- **THE PROBLEM**
When the line containing "bank account: 60118535 -> 60118355" appears in the entries below, begin printing there and stop after the line containing "total: 1062.15 -> 1028.98"; print each of those lines exactly and no other line.

══ RECORDS FOR THE TASK

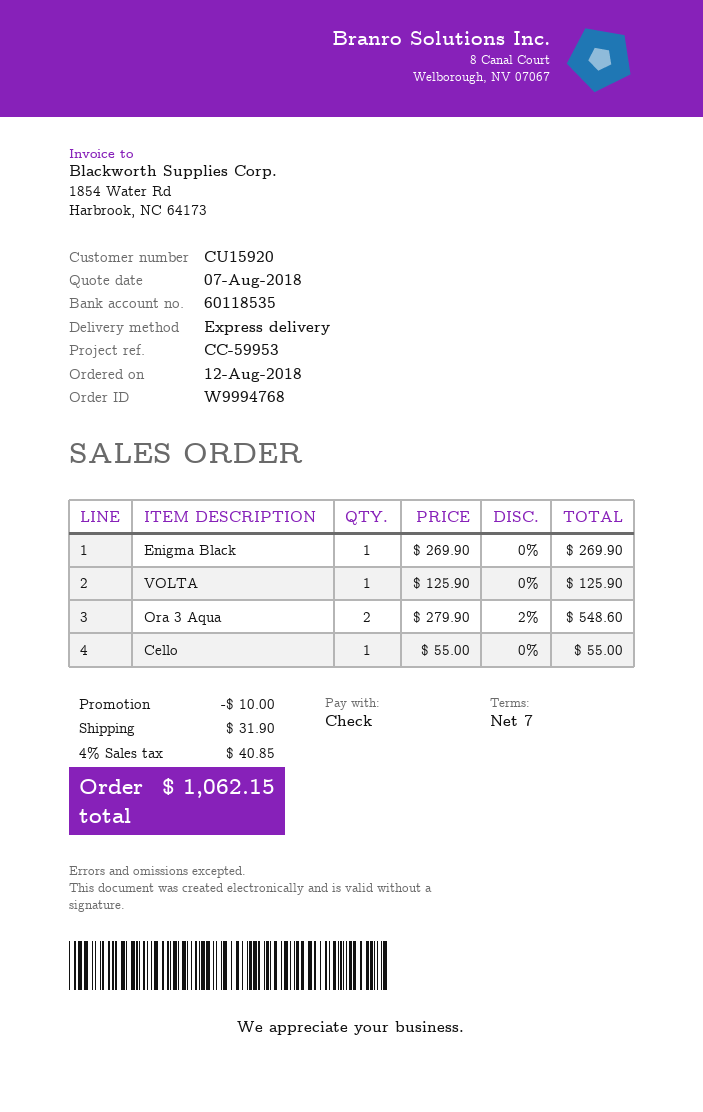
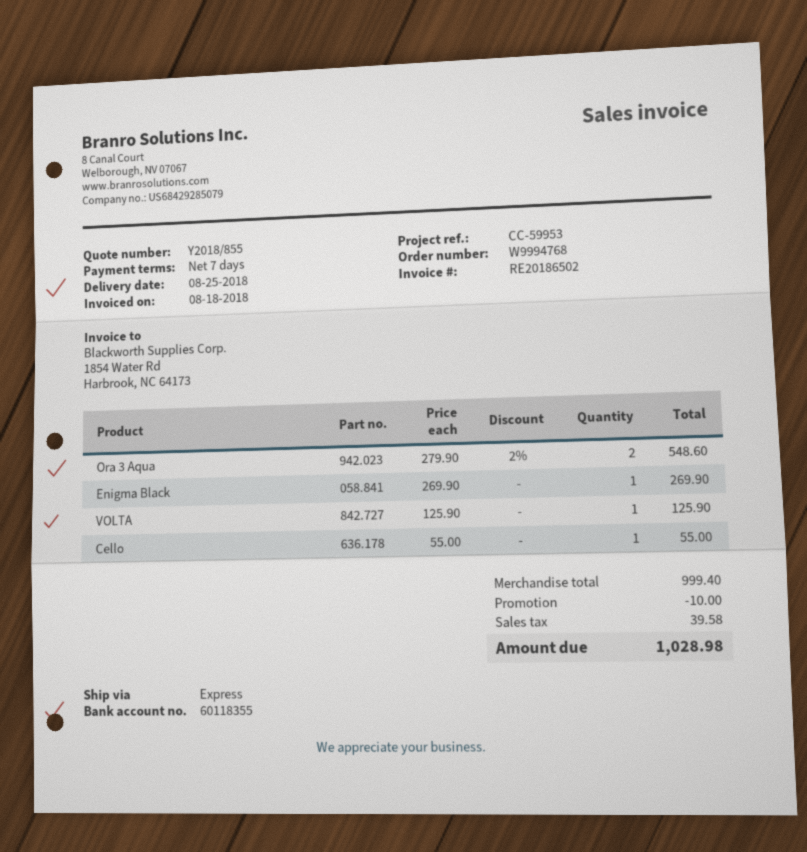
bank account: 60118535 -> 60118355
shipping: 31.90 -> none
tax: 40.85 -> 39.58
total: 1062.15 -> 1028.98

════
══ RECORDS FOR THE TASK

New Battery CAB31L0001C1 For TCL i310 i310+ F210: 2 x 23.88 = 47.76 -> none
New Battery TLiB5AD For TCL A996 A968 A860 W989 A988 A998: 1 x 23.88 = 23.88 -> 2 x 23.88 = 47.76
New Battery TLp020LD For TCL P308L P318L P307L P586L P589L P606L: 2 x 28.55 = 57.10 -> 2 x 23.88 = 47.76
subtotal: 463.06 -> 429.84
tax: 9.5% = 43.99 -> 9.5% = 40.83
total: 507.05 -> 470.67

════

- **OUTPUT BELOW**
bank account: 60118535 -> 60118355
shipping: 31.90 -> none
tax: 40.85 -> 39.58
total: 1062.15 -> 1028.98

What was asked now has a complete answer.